Task prompt: From the records below, set down exactly the lines starting with the line that contains "400; font-size: 22px; line-height: 26px;" and going on through the line that contains "space-between; flex-direction: column;". Nothing else is wanted.

Source records:

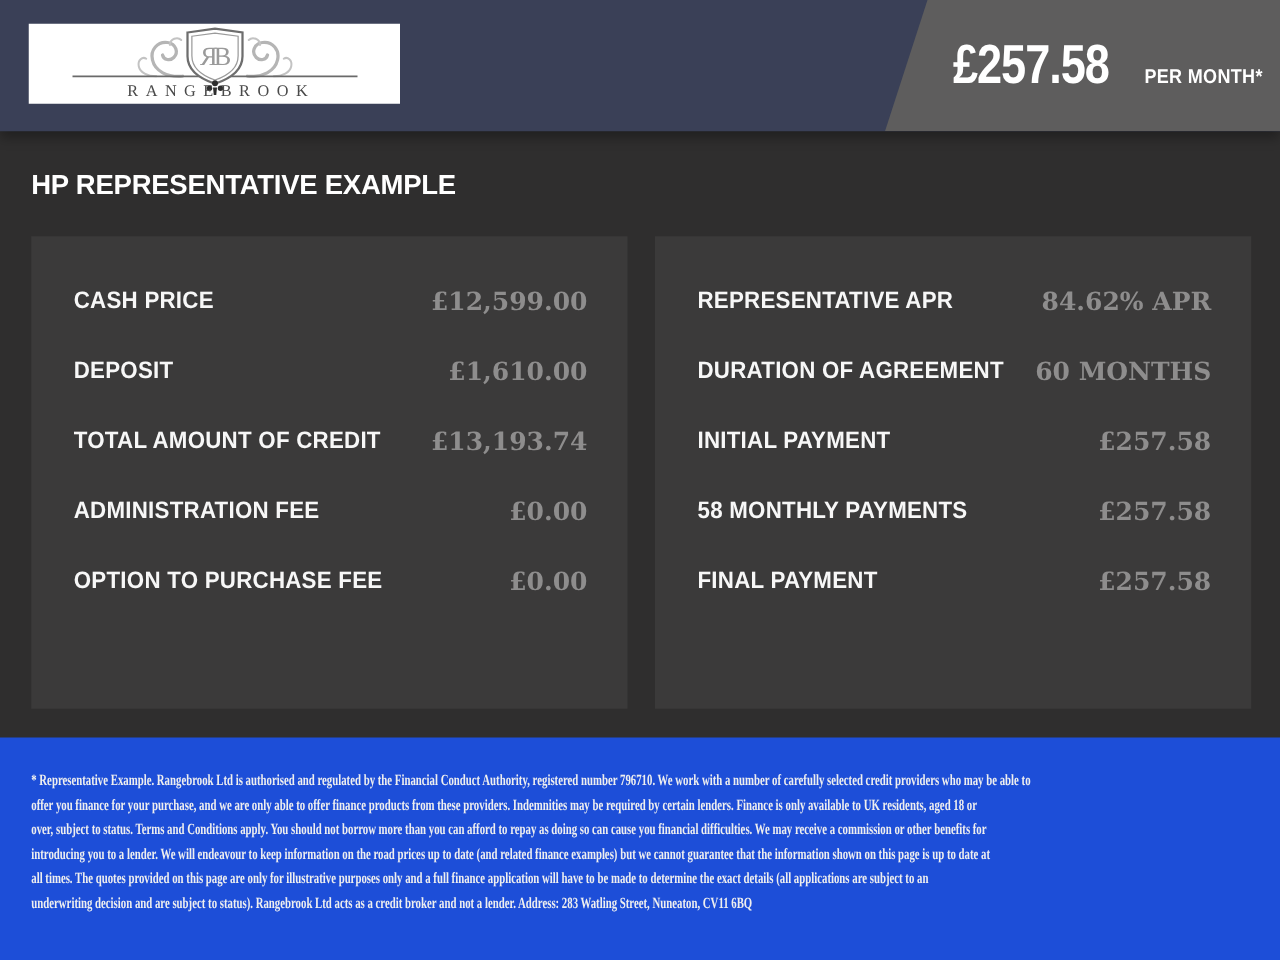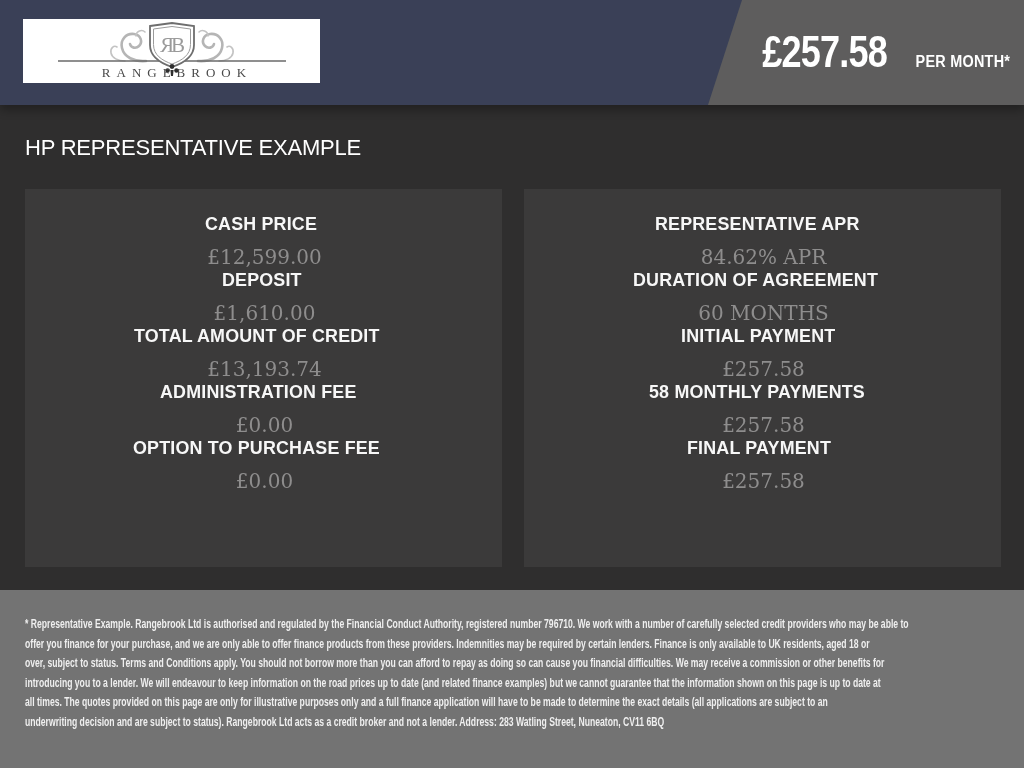--- a/index.html
+++ b/index.html
@@ -35,46 +35,46 @@
   }
   .price-period {
     color: #ffffff; font-weight: 700; font-size: 16px; letter-spacing: 0.3px;
     margin-left: 18px; display: inline-block; transform: scaleX(0.9);
     transform-origin: right center;
   }
 
   
   .main { height: 485px; padding-top: 30px; }
   .page-title {
-    color: #ffffff; font-weight: 400; font-size: 22px; line-height: 26px;
+    color: #ffffff; font-weight: 700; font-size: 22px; line-height: 26px;
     letter-spacing: -0.2px; margin-left: 25px;
   }
   .panels {
     display: flex; gap: 22px; margin: 28px 23px 0 25px;
   }
   .panel {
     flex: 1 1 0; height: 378px; background: #3B3A3A; padding: 24px 32px 0 34px;
   }
   .panel-row {
-    height: 56px; display: flex; align-items: center; justify-content: space-between; flex-direction: column;
+    height: 56px; display: flex; align-items: center; justify-content: space-between;
   }
   .row-label {
     color: #f7f7f7; font-weight: 700; font-size: 19px; letter-spacing: 0.2px;
     white-space: nowrap; transform: scaleX(0.94); transform-origin: left center;
     display: inline-block;
   }
   .row-value {
-    font-family: "DejaVu Serif", serif; font-weight: 400; font-size: 20px;
+    font-family: "DejaVu Serif", serif; font-weight: 700; font-size: 20px;
     color: #8E8D8D; white-space: nowrap; text-align: right;
   }
 
   
   .footer {
     position: absolute; left: 0; bottom: 0; width: 1024px; height: 178px;
-    background: #737373; padding: 25px 0 0 25px; overflow: hidden;
+    background: #1d4ed8; padding: 25px 0 0 25px; overflow: hidden; font-family: Liberation Serif, serif;
   }
   .disclaimer-text {
     color: #EFEFEF; font-weight: 700; font-size: 12.5px; line-height: 19.5px;
     white-space: pre-line; width: 1400px;
     transform: scaleX(0.69); transform-origin: 0 0;
   }
 
   
   .crest-stroke { fill: none; stroke: #b5b5b5; stroke-width: 2.6; stroke-linecap: round; }
   .crest-stroke-thin { fill: none; stroke: #c3c3c3; stroke-width: 1.6; stroke-linecap: round; }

Response to this exercise:
-    color: #ffffff; font-weight: 400; font-size: 22px; line-height: 26px;
+    color: #ffffff; font-weight: 700; font-size: 22px; line-height: 26px;
     letter-spacing: -0.2px; margin-left: 25px;
   }
   .panels {
     display: flex; gap: 22px; margin: 28px 23px 0 25px;
   }
   .panel {
     flex: 1 1 0; height: 378px; background: #3B3A3A; padding: 24px 32px 0 34px;
   }
   .panel-row {
-    height: 56px; display: flex; align-items: center; justify-content: space-between; flex-direction: column;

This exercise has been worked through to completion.